What Can a Network Do For You?
First things, first…you still have to put in work. Consistency, quality, content. It’s all you. A network does not come in and control what you put out. They simply take what you are offering and upsell it. Networks like Makers, may also offer distribution options if you are looking to sell branded clothing, bags and other trinkets. They help with Content ID and general customer service thangs that for most of us YouTube is often unreachable on. Also they help with branding deals, but you have to be at the level, where companies are interested in you. One of the hidden gems in signing to a network is being able to meet other content creators. Signing to Alchemy, although a shitastic experience, was how I met MahoganyCurls, TheKGLifestyle and LongHairDontCareLLC — all relationships that have flourished and have had organic collaboration because we appreciate each others work. With Makers I’ll be doing a photoshoot on Monday and I look forward to meeting a bevy of content creators. But be sure that your network offers these opportunities and is doing work to build collaboration across their scope of channels.

How Soon Should You Sign?
Ehh, this is of personal decision. I signed prior to having 10K subscribers when I did a deal with Alchemy Networks. However I had videos that were averaging 25K views, with several videos in the 100K realm, and my hair tutorials were doing really well. Look at the whole scope of your numbers. Engagement is always more valuable than static subscribers and if you’re like me where I had the views but not the following — a network might be of benefit. But work towards building your audience first so that you can get a better deal. It’s the same theory as being a music artist, the sooner you sign the more the label controls you — but if you work on building your brand first, you can demand more out of your contract. I would base it more around average video views per month. If it’s over 100K, I believe that’s a good time to consider a network.

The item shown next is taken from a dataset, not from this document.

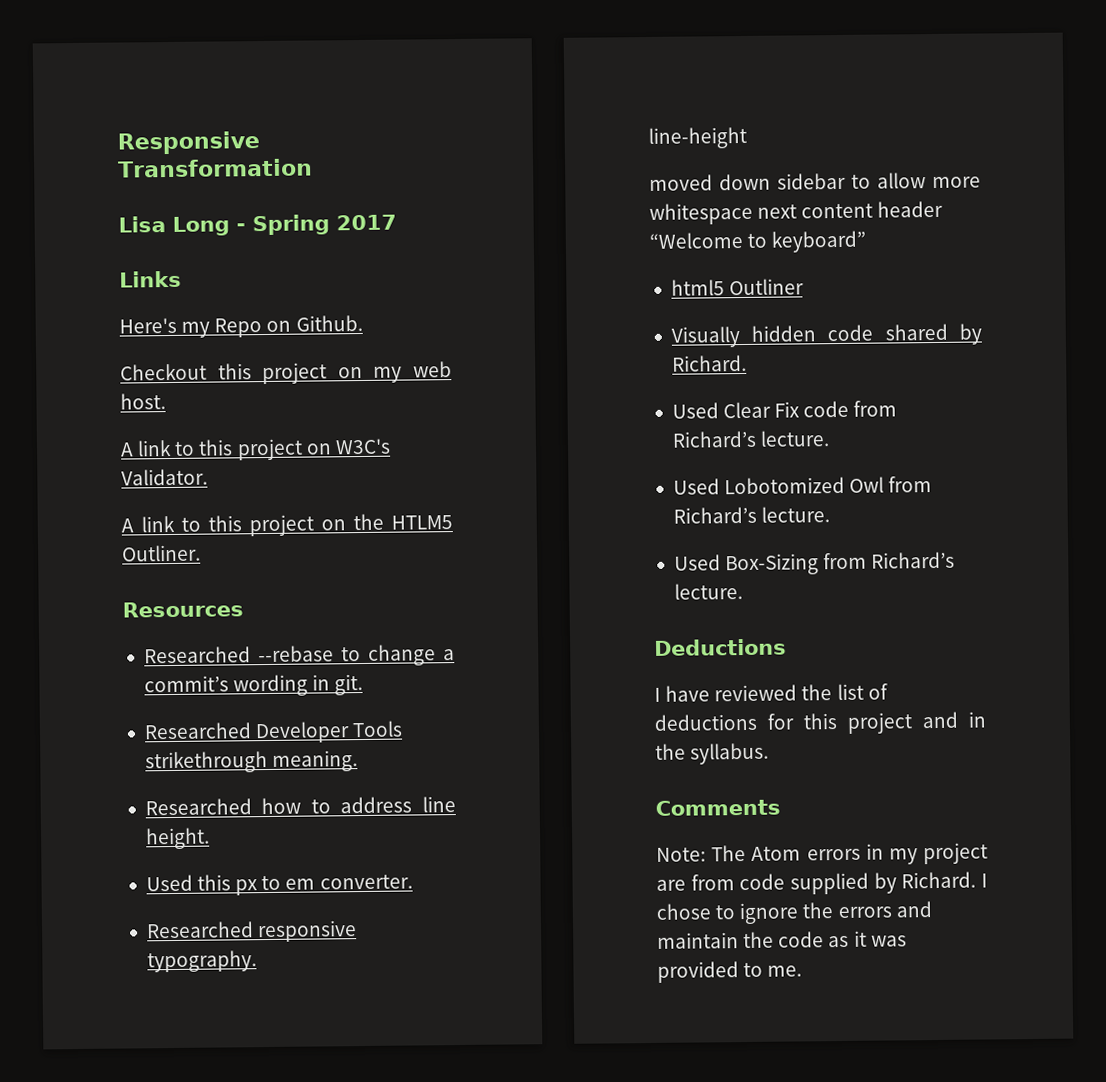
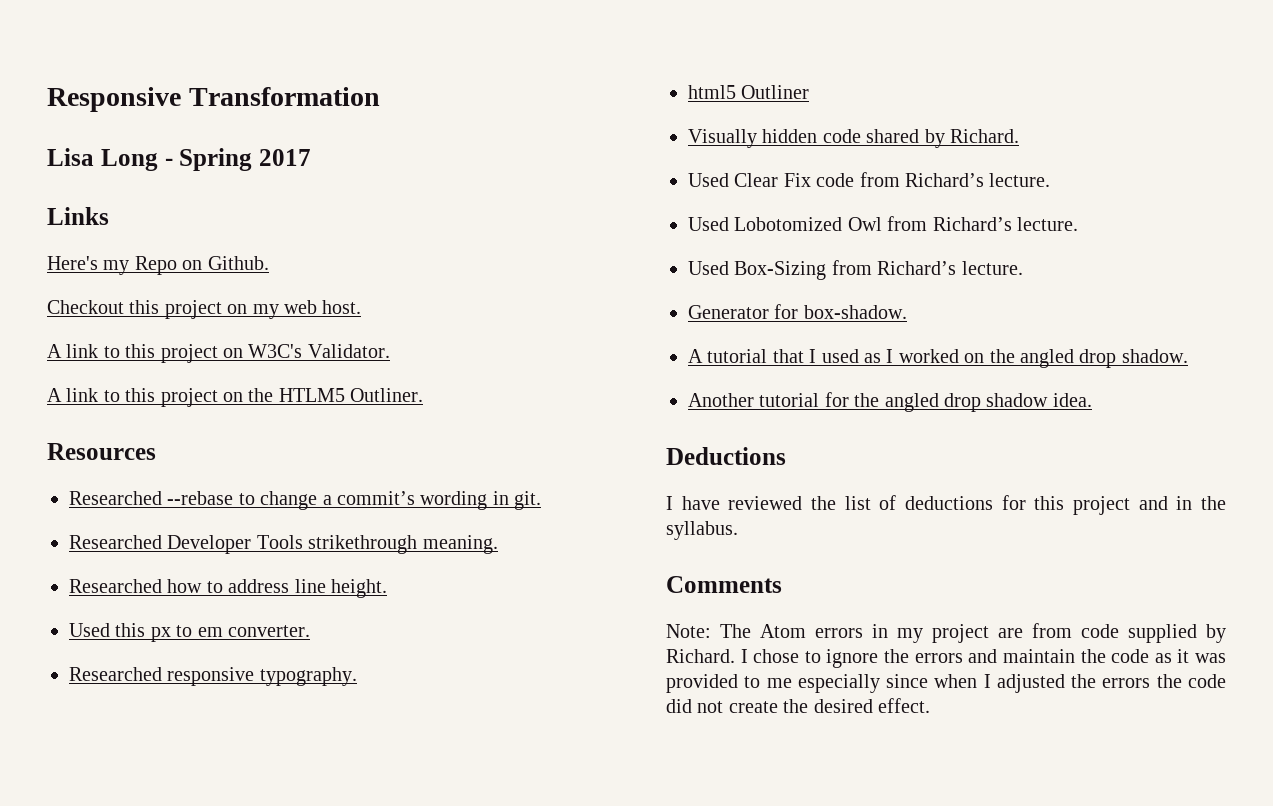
[648,126,747,149] [649,172,981,191] [649,200,944,225] [649,230,867,253] // line-height // moved down sidebar to allow more whitespace next content header “Welcome to keyboard” -> (357, 676) none
(743, 591) none -> [688,304,907,319] [688,349,1188,368] [688,392,1092,412] // Generator for box-shadow. // A tutorial that I used as I worked on the angled drop shadow. // Another tutorial for the angled drop shadow idea.
[767,965,803,977] me. -> [766,674,1226,693] [666,698,930,713] me especially since when I adjusted the errors the code did not create the desired effect.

I love being signed to The Platform. I have a very open and honest relationship with my channel manager. The network has definitely been honest with me about what they can help me with and very responsive whenever I ask a question or have a problem. I’ve seen other Black beauty vloggers complain about The Platform, but I haven’t seen anyone who is putting in the consistent work and quality of content complain about The Platform. Don’t expect to become the next Michelle Phan when you’re not putting out Michelle Phan level videos. I’m not privy to the relationship with StyleHaul, but there’s plenty of Black beauty vloggers who love their relationship with them and a few who got shafted. But again even there I’m often left wondering if people researched and read or even understood what they are signing on to.